- Associated Press - Friday, March 14, 2014

CASA GRANDE, Ariz. (AP) - Marcy McCue’s first-graders were handed a small plastic bag with a piece of juicy, exotic fruit inside.

This particular morning it was star fruit, native to Asia, that slices into pale green, five-pointed stars. Each child got a star.

“Why do you think they might call it star fruit?” McCue asked.

They guessed right away.

“Is it sour?” one asked.

“You have to taste it,” McCue said.

“It’s good,” said Conrad Salcedo, 6. “It’s sour like an apple.”

“It tastes good,” Cierah Mendez, 6, said.

“I throwed it away,” said Ezekel Hill, 6. “It’s nasty!”

Ethan Perez, 6, said, “It looks like SpongeBob, if you bite the arms off.”

Children at Palo Verde and Saguaro elementary schools can sample a different kind of fresh fruit or vegetable every school-day morning because of a grant from the U.S. Department of Agriculture.

The children are familiar with some of the fruits and vegetables, like apples, oranges and cherry tomatoes. But others are exotic, like dragon fruit, edible flowers, mandarinquats and pluots.

McCue said she tells the children they don’t have to eat everything, but they have to try everything, “just a bite to see if they like it.” The day the edible orchids arrived, they insisted that she try it before they did.

The morning before the star fruit visit, cook and driver David Hale washed and chopped dozens of whole star fruits into individual servings at the Cottonwood Elementary School kitchen.

Kitchen Manager Pam Adams and Food Supervisor Stella Gates helped Hale bag and tie the individual servings for 950 students, count them into a bag for each classroom and place them in crates in the refrigerator. Hale dropped the crates off at the two schools the next morning.

It takes five or six hours every day to prepare and bag the fresh fruit or vegetable snacks for the next day, Adams said.

“It’s a lot of work, but it’s worth it ‘cause the kids get a snack every day, and they get introduced to new vegetables and fruits.”

“I think it’s a fabulous program,” Palo Verde Principal Daniel Garcia said. “The students get to experience fruits and vegetables that they wouldn’t otherwise experience, and some of these kids haven’t had very many experiences.”

He said it also shows kids that the school thinks their nutrition and health is important, and it encourages them to eat more fruits and vegetables.

“It’s such a great, great program,” Saguaro Principal Celie Downey-Foye said. “The students love it. The teachers love it.”

It provides a healthy mid-morning snack and exposes children to things they might otherwise never eat at home or school.

Casa Grande Elementary School District Food Services Director Germaine Davenport said, “The assumption is that the more exposure the kids get to these fresh fruits and vegetables, the more it might increase consumption.”

Davenport said she first applied for a USDA Fresh Fruit and Vegetable Grant in 2009 and was turned down. The grants are for elementary schools with the highest free- and reduced-price lunch enrollment.

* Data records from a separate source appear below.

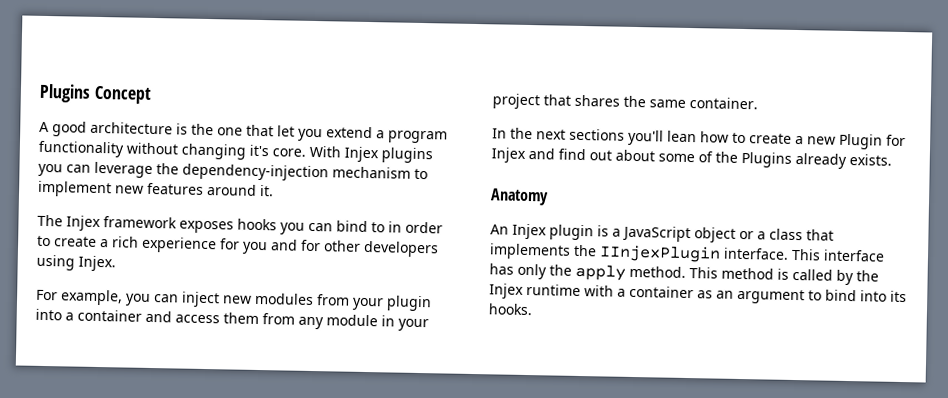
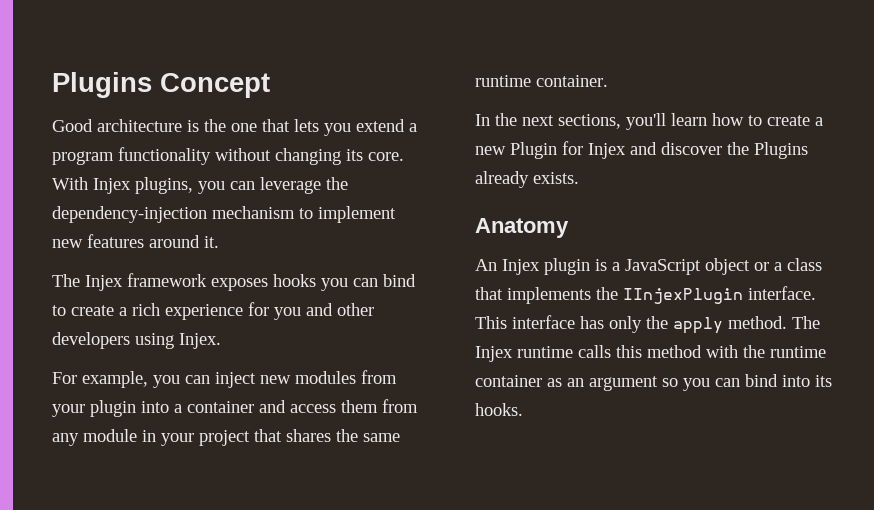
[39,121,87,137] A good -> [52,119,93,132] Good
[277,125,295,137] let -> [294,119,319,132] lets
[249,144,269,157] it's -> [346,149,363,161] its
[381,147,433,164] plugins -> [135,177,193,194] plugins,
[388,221,443,234] [37,235,51,247] in order to -> (66, 310) none
[301,239,321,252] for -> (333, 309) none
(686, 103) none -> [475,75,531,87] runtime
[569,128,697,146] sections you'll lean -> [558,113,707,130] sections, you'll learn
[558,148,713,163] find out about some of -> [661,142,722,155] discover
[689,267,879,286] [489,283,626,299] This method is called by the Injex runtime with a -> [792,316,820,329] [475,345,826,362] The Injex runtime calls this method with the runtime
[808,290,822,301] to -> [662,378,740,391] so you can

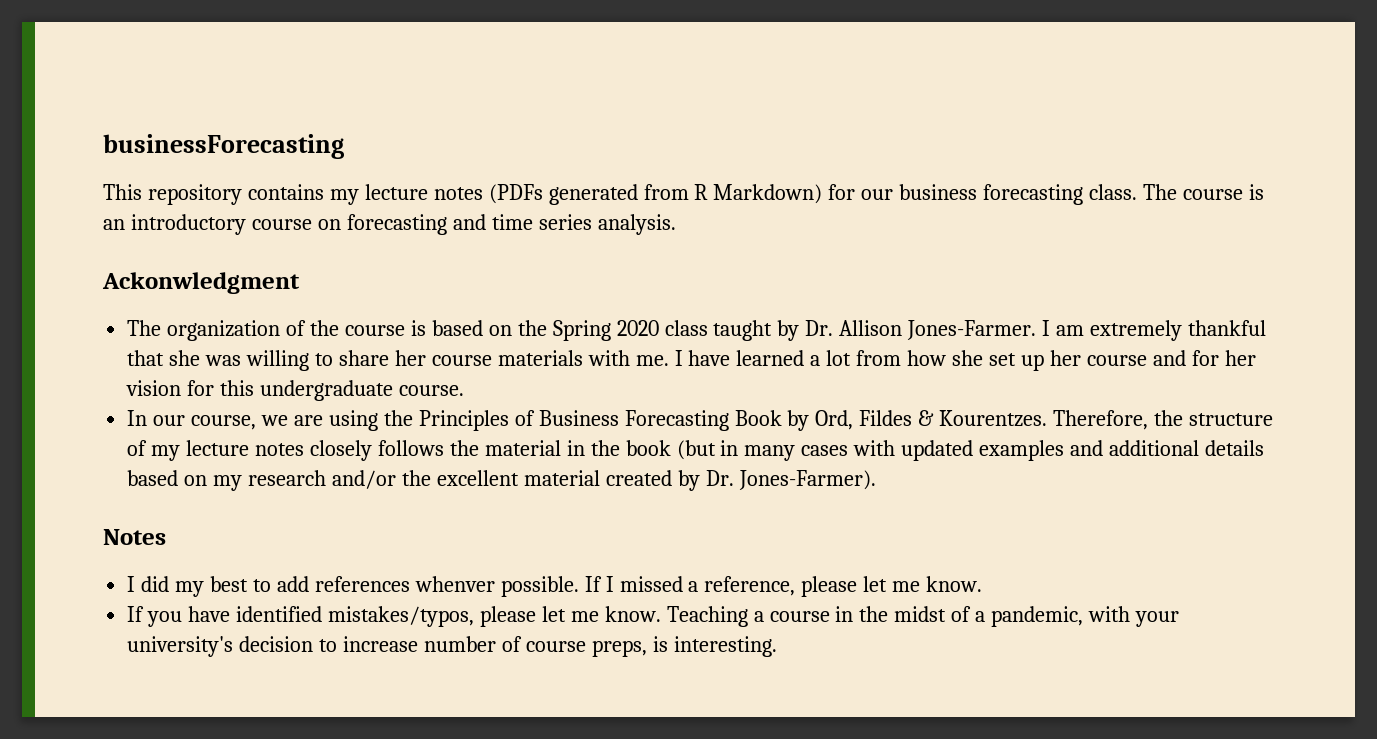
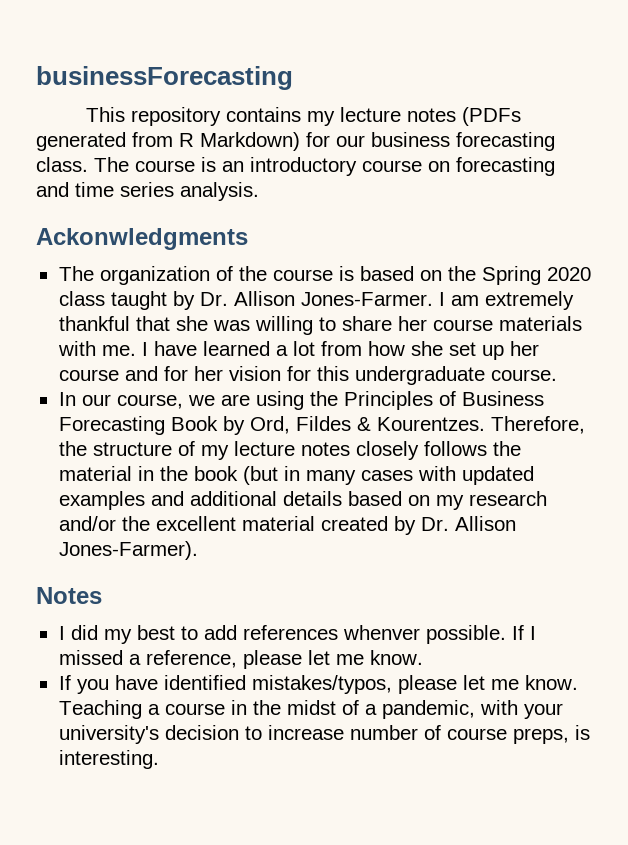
[102,272,300,294] Ackonwledgment -> [36,228,248,250] Ackonwledgments
(734, 478) none -> [454,516,516,531] Allison

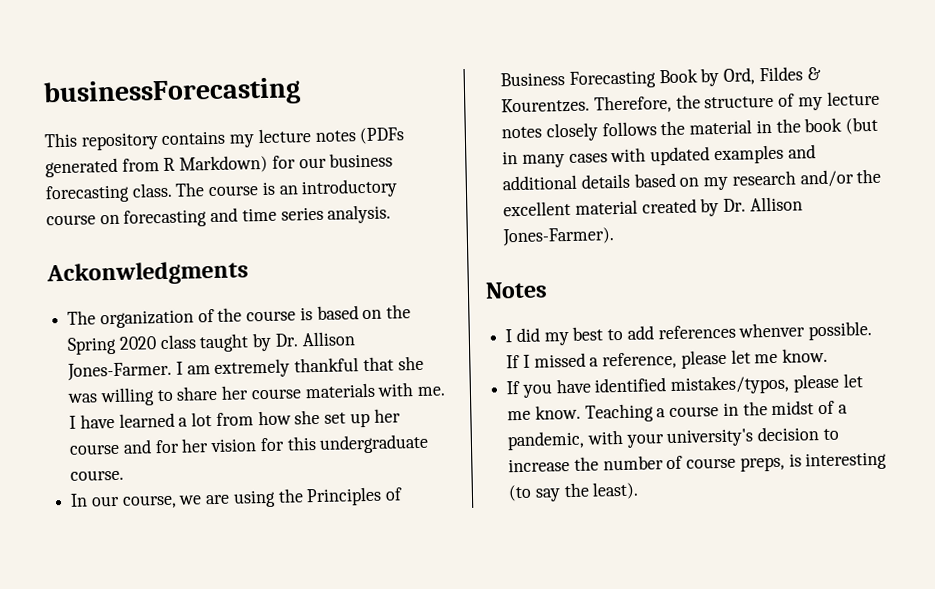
(344, 732) none -> [573,456,599,471] the
[58,750,159,769] interesting. -> [805,451,888,471] [508,481,640,502] interesting (to say the least).

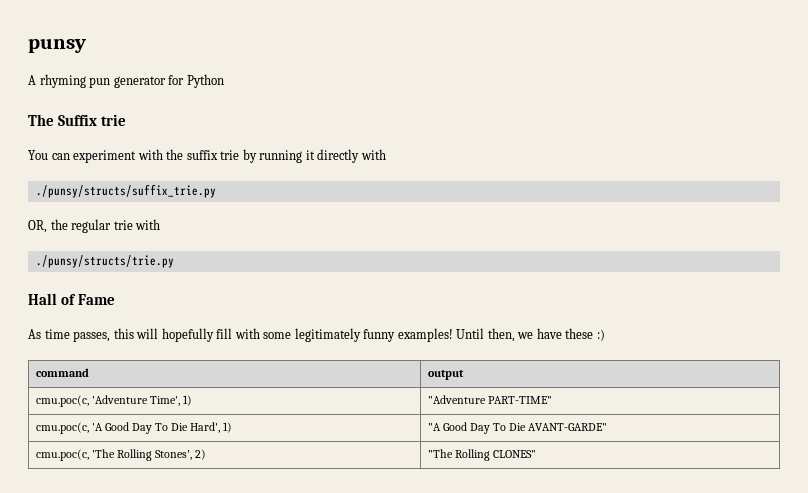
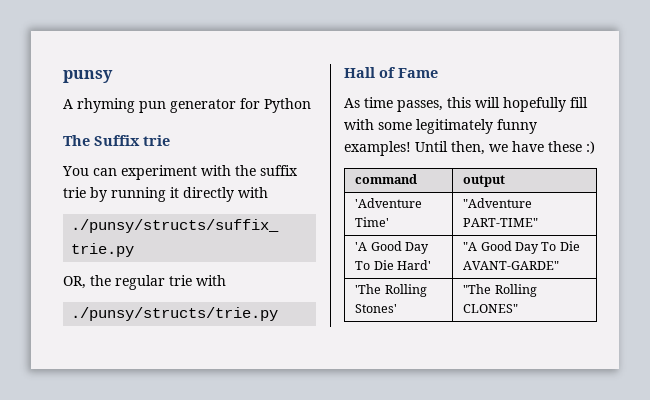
[35,395,192,407] cmu.poc(c, 'Adventure Time', 1) -> [355,198,423,208] [355,217,390,227] 'Adventure Time'
[35,422,89,434] cmu.poc(c, -> (539, 222) none
[190,422,233,433] Hard', 1) -> [396,260,431,270] Hard'
[35,449,89,461] cmu.poc(c, -> (560, 265) none
[154,449,206,460] Stones', 2) -> [355,304,398,313] Stones'

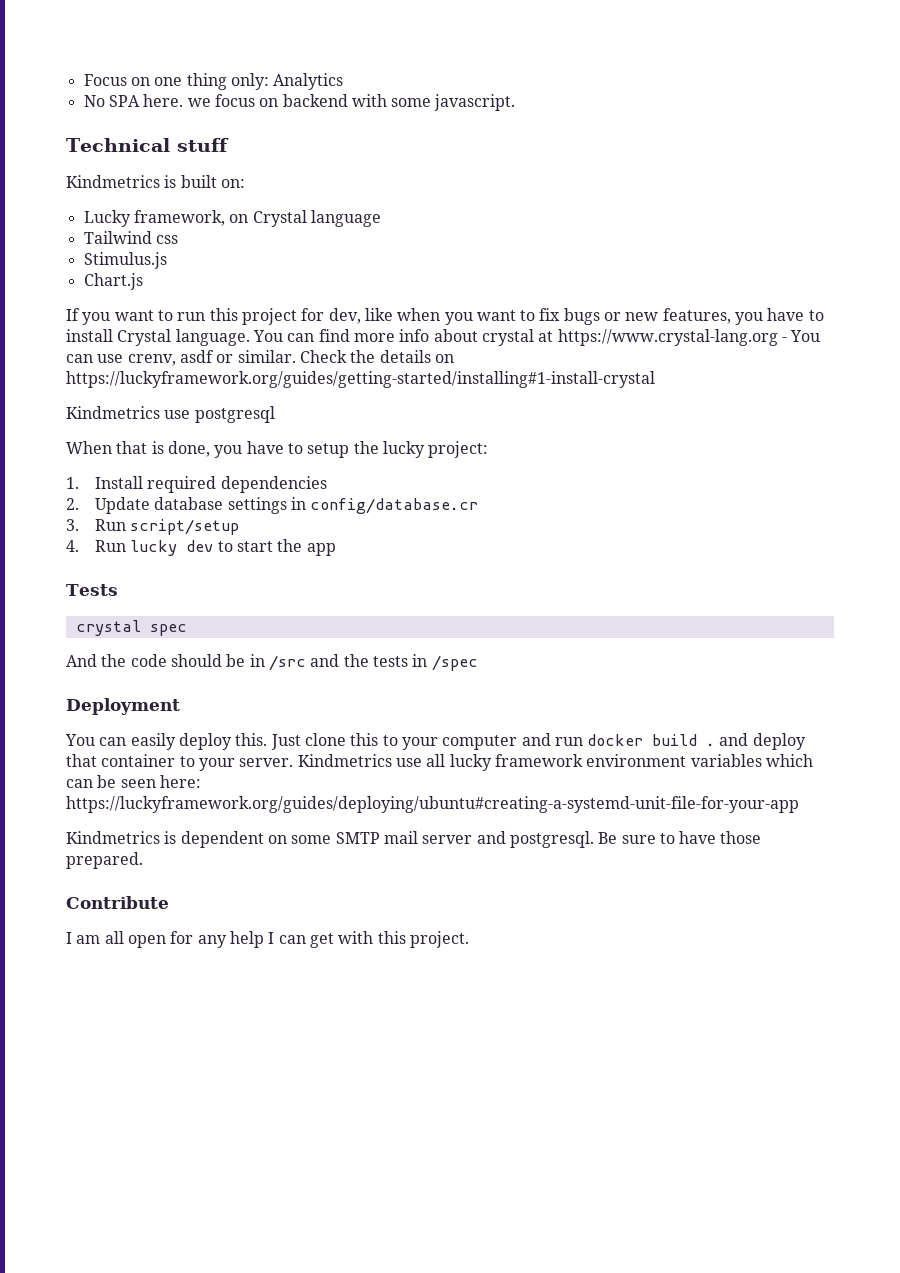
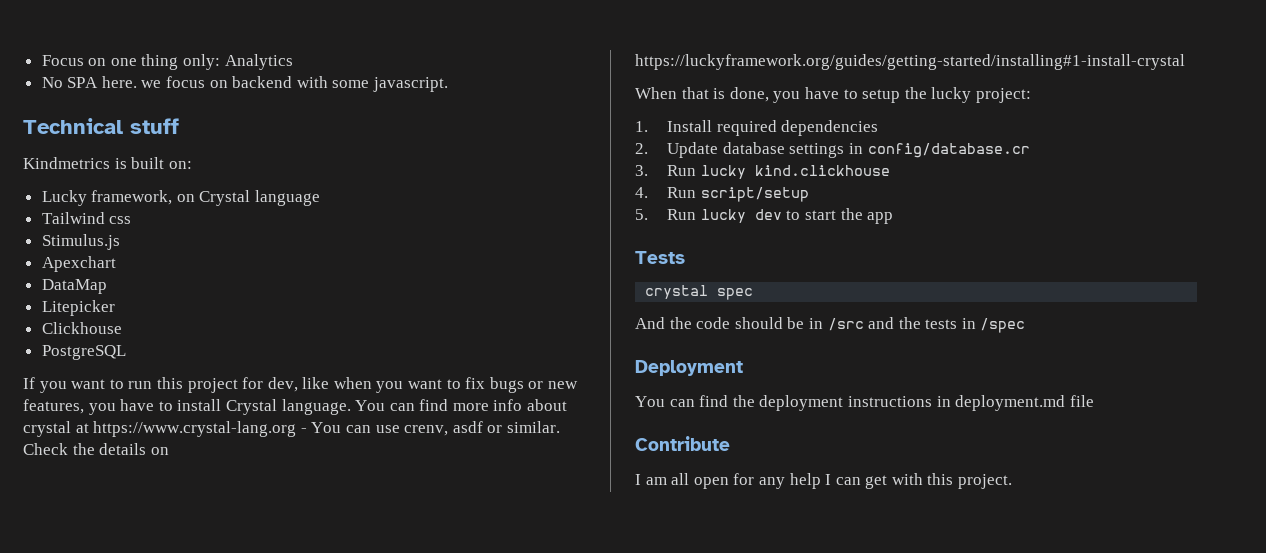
[83,273,143,290] Chart.js -> [41,256,116,272] [41,279,107,294] [41,300,115,316] [41,322,122,334] [41,345,126,360] Apexchart // DataMap // Litepicker // Clickhouse // PostgreSQL
[66,406,275,423] // Kindmetrics use postgresql -> (1185, 62) none
(127, 525) none -> [700,165,890,179] [635,187,697,198] lucky kind.clickhouse // 4. Run
[66,540,79,552] 4. -> [635,209,648,220] 5.
[130,733,806,750] [66,754,813,771] [66,775,201,788] [66,796,799,813] [66,831,762,848] [66,852,143,869] easily deploy this. Just clone this to your computer and run docker build . and deploy that container to your server. Kindmetrics use all lucky framework environment variables which can be seen here: https://luckyframework.org/guides/deploying/ubuntu#creating-a-systemd-unit-file-for-your-app // Kindmetrics is dependent on some SMTP mail server and postgresql. Be sure to have those prepared. -> [699,395,1094,411] find the deployment instructions in deployment.md file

She applied again and again and finally won a grant for Palo Verde in 2013. This year, she applied for five schools and received grants for Palo Verde and Saguaro. Only 117 schools are on the program in Arizona this year.

“My hope is that next year, I have all nine elementary schools interested, so I’ll put in an application for each one,” Davenport said.

The Arizona Department of Education decides which schools receive the federal grant to pay for the produce. The Fresh Fruit and Vegetable Program is separate from the National School Lunch Program.

“Every year they get more and more funding,” Davenport said, “so more schools can get grants.”

When the teachers were surveyed, most thought it was great, she said. One wrote: “My class loves getting the snacks every day. We’ve incorporated the snack into content areas: math, science, language and writing.”

A few saw it as an inconvenience because it takes 10 to 15 minutes of classroom time. Some were bothered by the waste when the kids didn’t like something. One wrote: “Kids are hungry and need a snack, and it doesn’t have to be something strange and new.”

Davenport said national statistics say 25 percent of all school children do not eat breakfast and are hungry before lunch time.

“During testing week, we do breakfast in the classroom,” she said, “and we get a high percentage of kids who are eating because it is a social event.”

Teachers noticed that during that week, fewer kids were hungry before lunch. They focused better, had fewer discipline problems and needed fewer trips to the school nurse. A lot of issues were eliminated when kids ate breakfast.

The Fresh Fruit and Vegetable Program helps, Davenport added.

“If they’re getting something in their belly, it’s tiding them over.”